### What to produce
Reproduce exactly the lines from the one containing "html: <div>Bayesian –" through the last line of the records below, both included. Leave out any pictures.

### The input
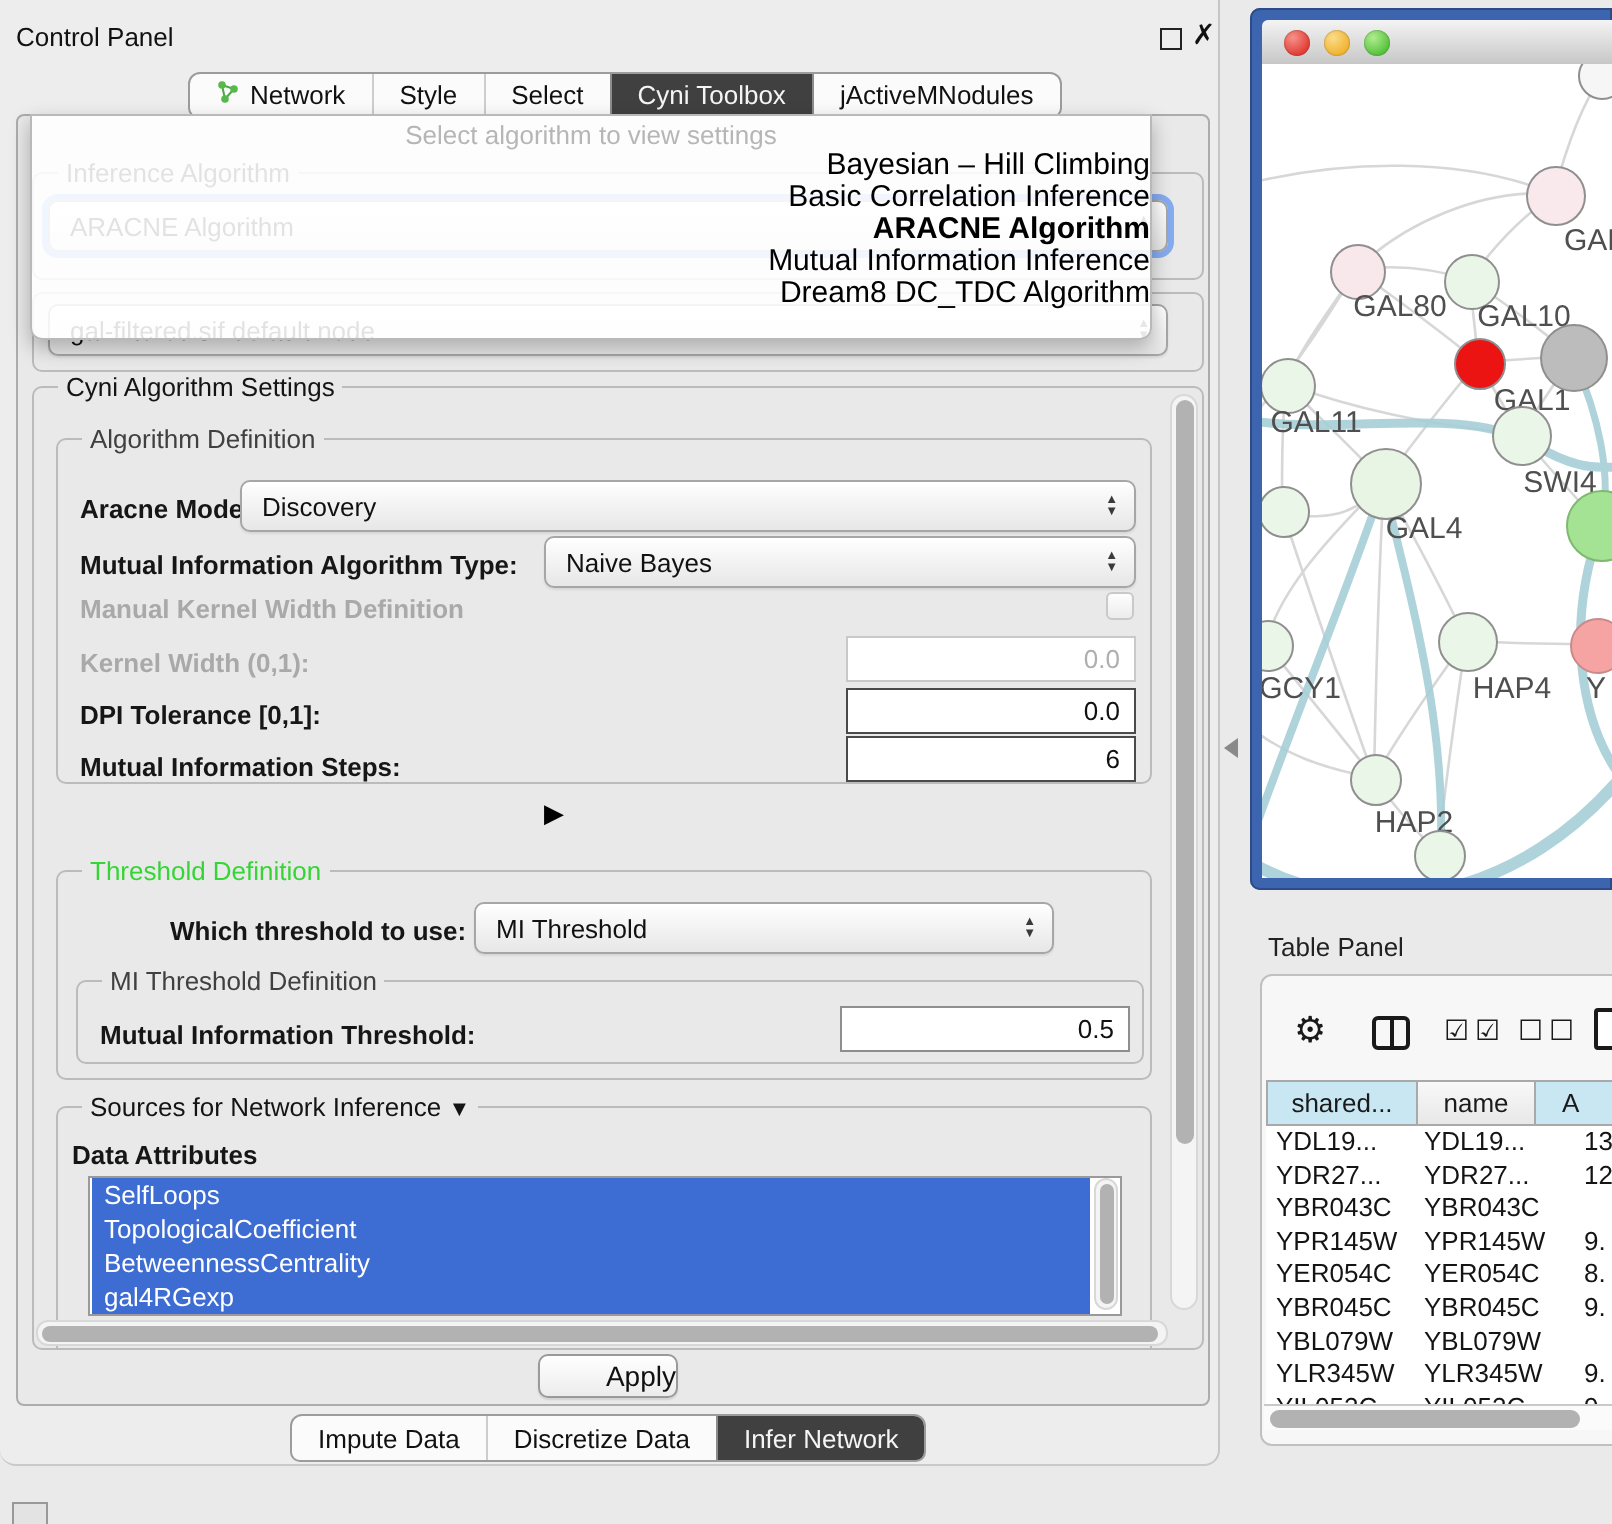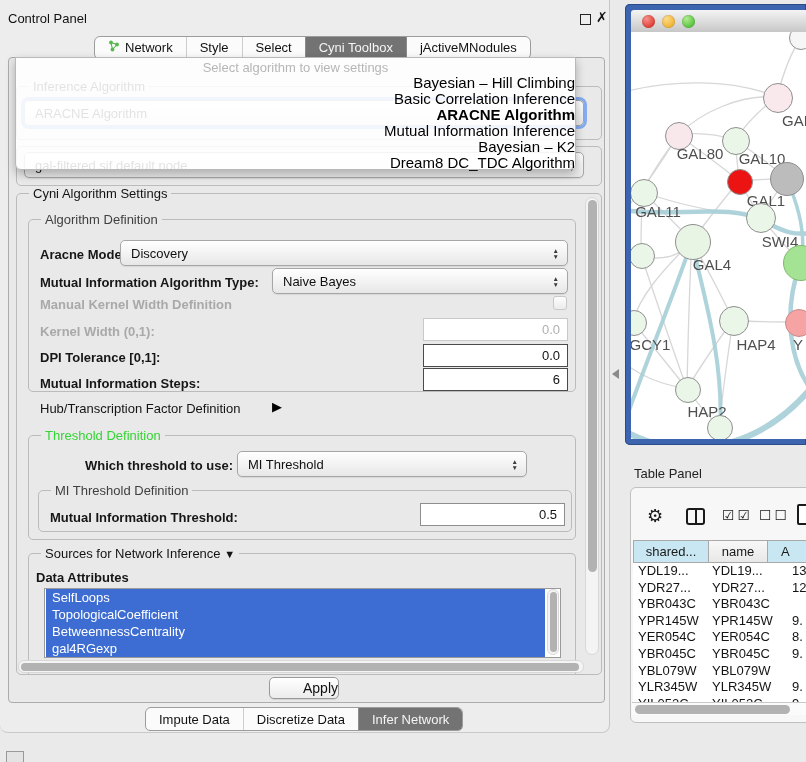"Cyni Toolbox" .tab.active { background: #737373 -> #404040 }
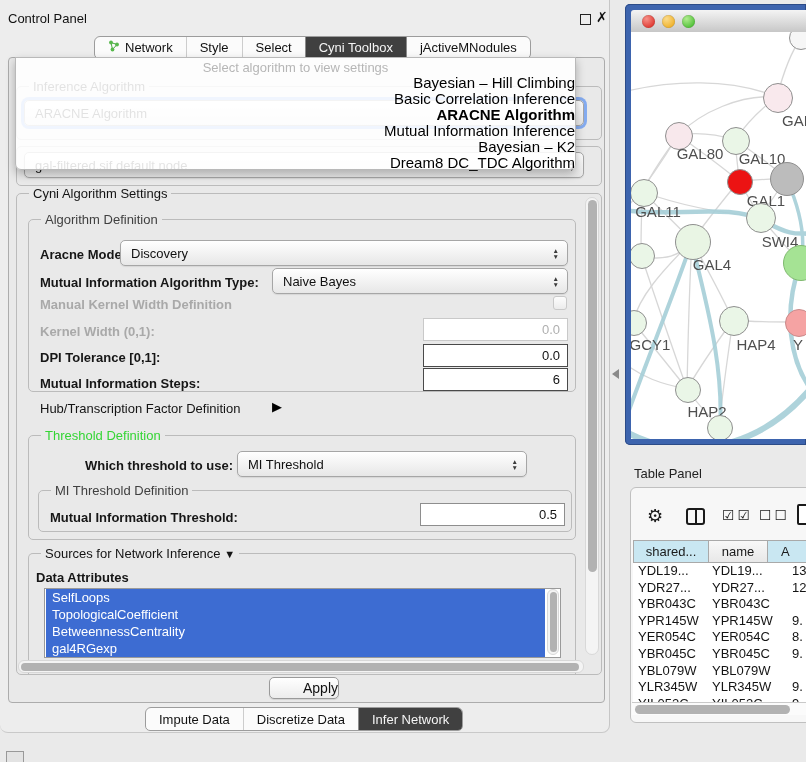"Bayesian – K2" div.pitem { html: <div>Bayesian – K2</div> -> none }
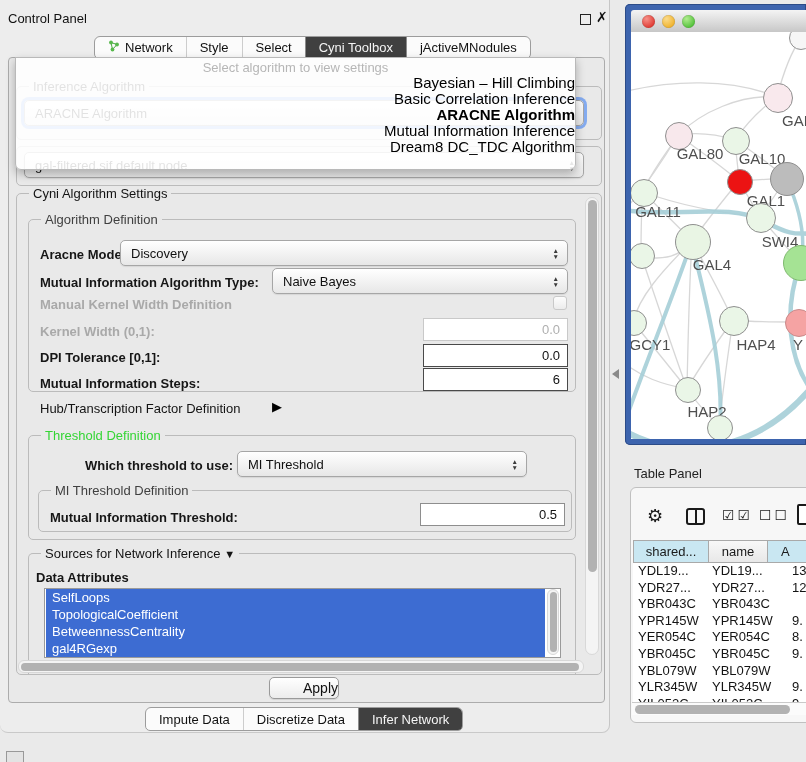"Hub/Transcription Factor Definition" div.a { html: <div>Hub/Transcription Factor Definition</div> -> none }
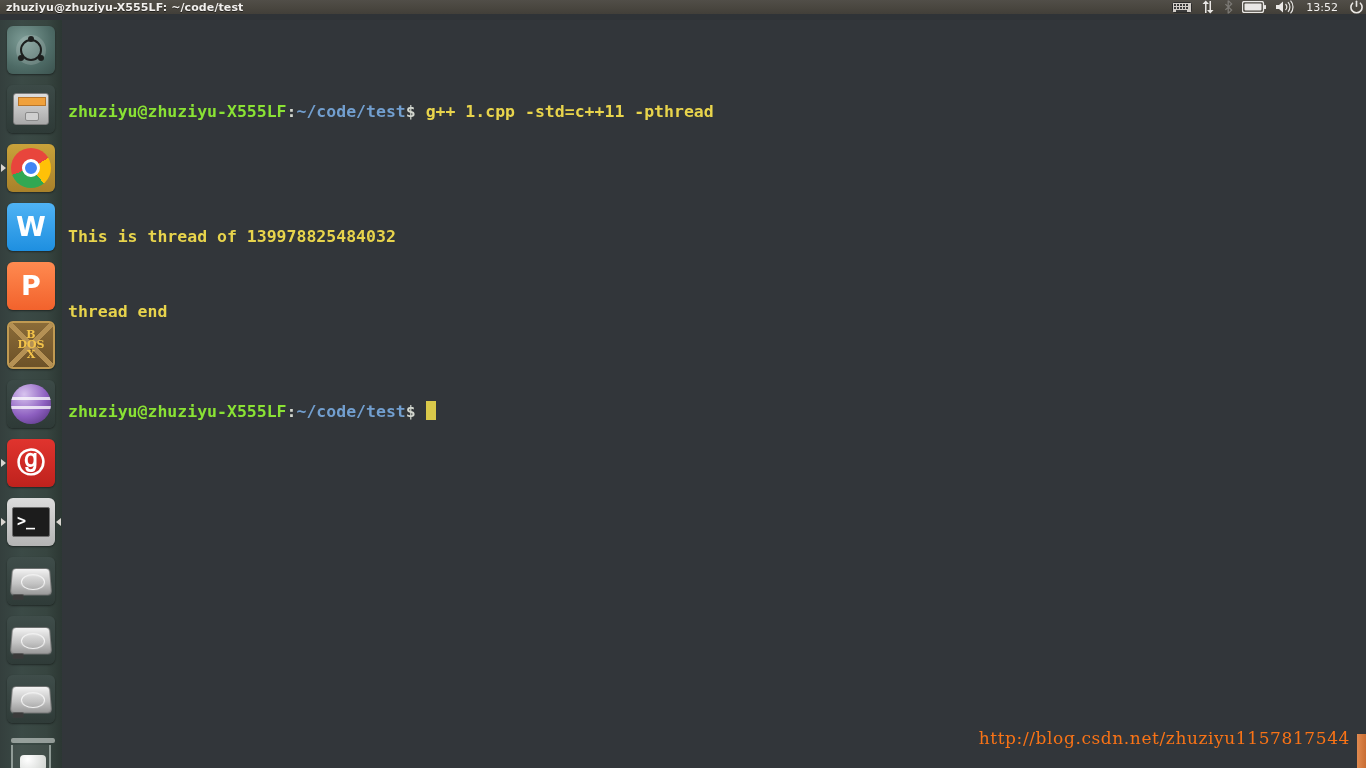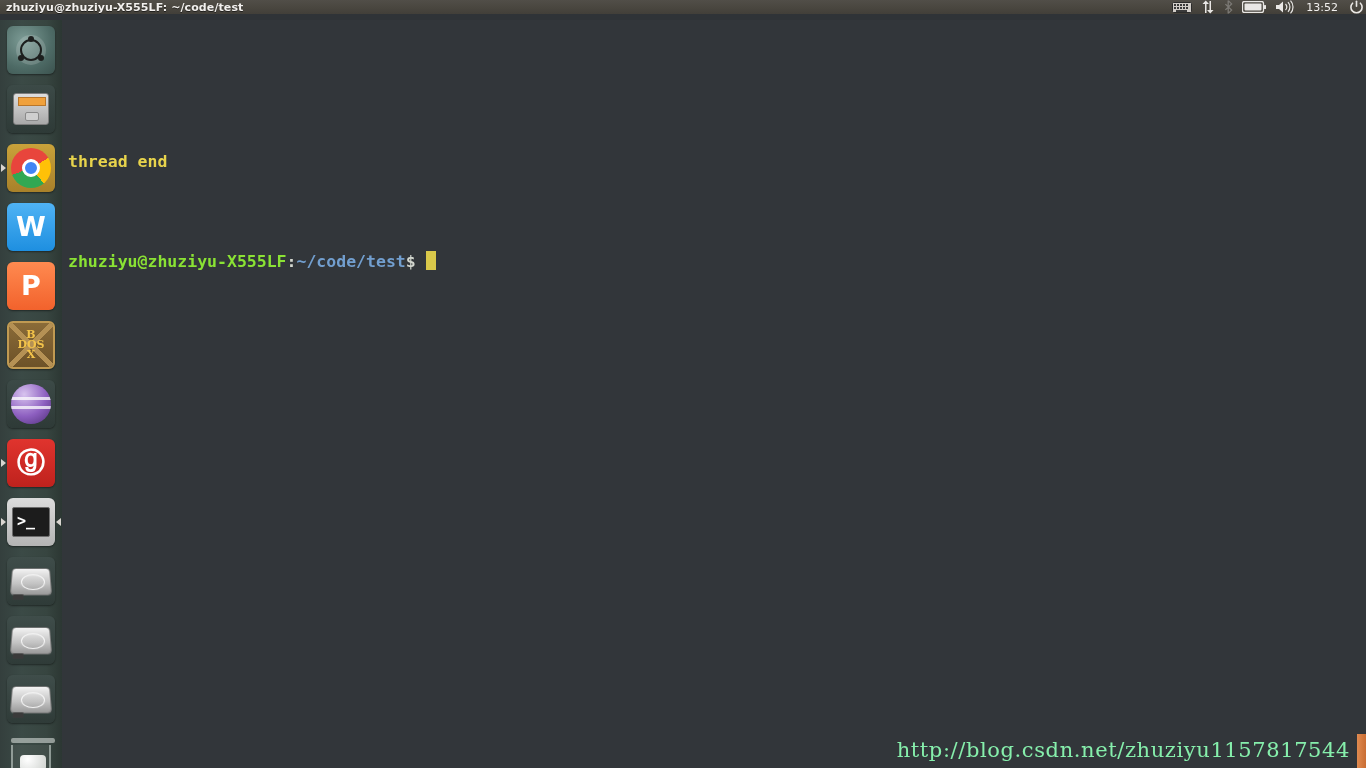"zhuziyu@zhuziyu-X555LF:~/code/test$ g++" div.ln { html: none -> <div><span>zhuziyu@zhuziyu-X555LF</span><span>:</span><span>~/code/test</span><span>$</span><span> g++ 1.cpp -std=c++11 -pthread</span></div> }
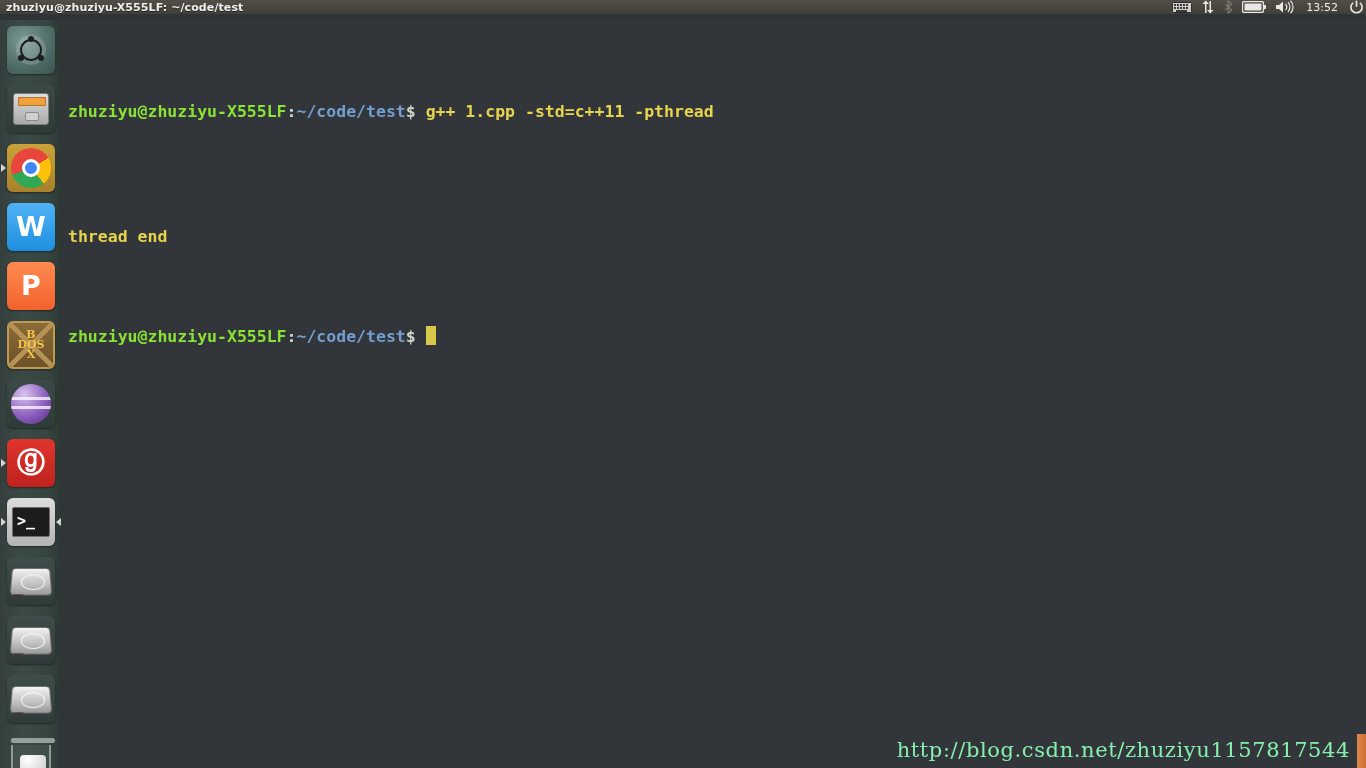"This is thread of 139978825484032" div.ln { html: none -> <div>This is thread of 139978825484032</div> }
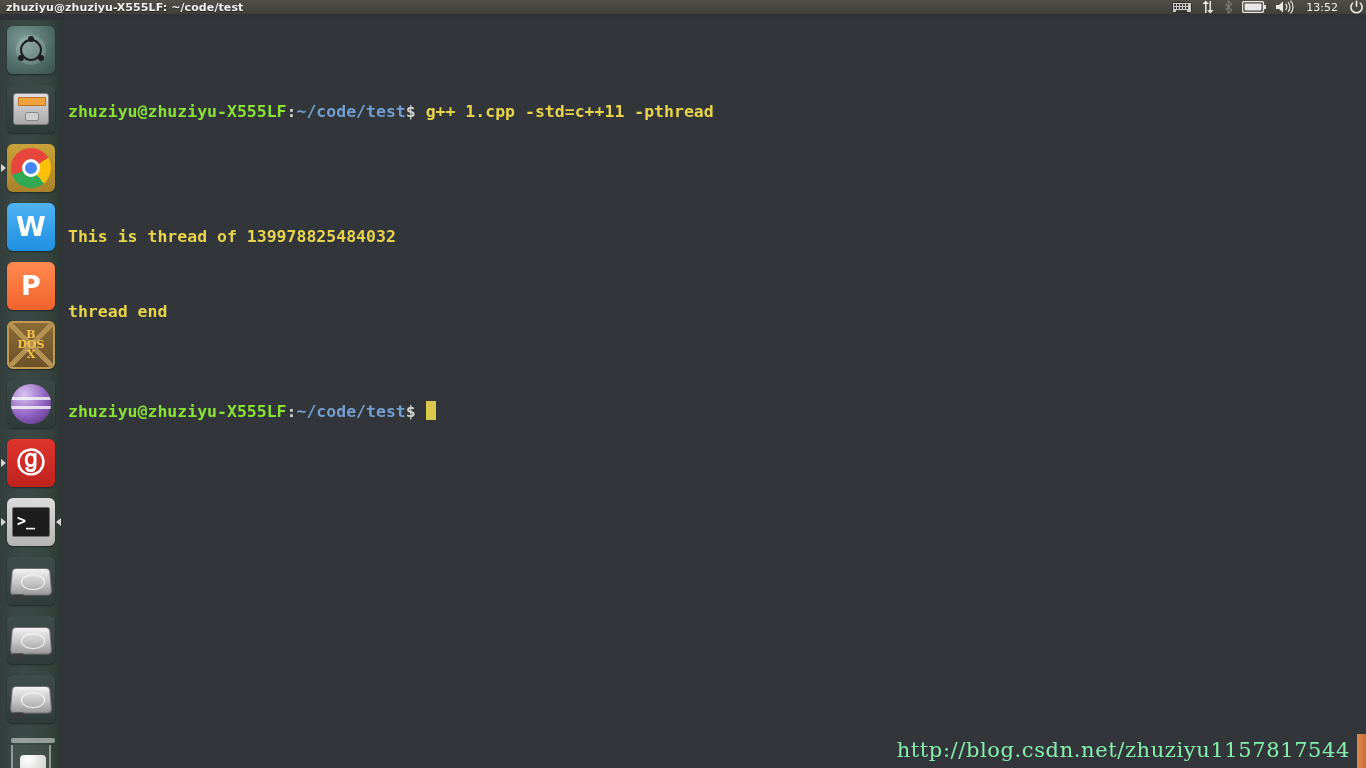"http://blog.csdn.net/zhuziyu1157817544" #watermark { bottom: 6px -> 20px; color: #86efac -> #f97316; font-size: 21px -> 17px }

### Answer to this task
"Bayesian – K2" div.pitem { html: <div>Bayesian – K2</div> -> none }
"Hub/Transcription Factor Definition" div.a { html: <div>Hub/Transcription Factor Definition</div> -> none }
"zhuziyu@zhuziyu-X555LF:~/code/test$ g++" div.ln { html: none -> <div><span>zhuziyu@zhuziyu-X555LF</span><span>:</span><span>~/code/test</span><span>$</span><span> g++ 1.cpp -std=c++11 -pthread</span></div> }
"This is thread of 139978825484032" div.ln { html: none -> <div>This is thread of 139978825484032</div> }
"http://blog.csdn.net/zhuziyu1157817544" #watermark { bottom: 6px -> 20px; color: #86efac -> #f97316; font-size: 21px -> 17px }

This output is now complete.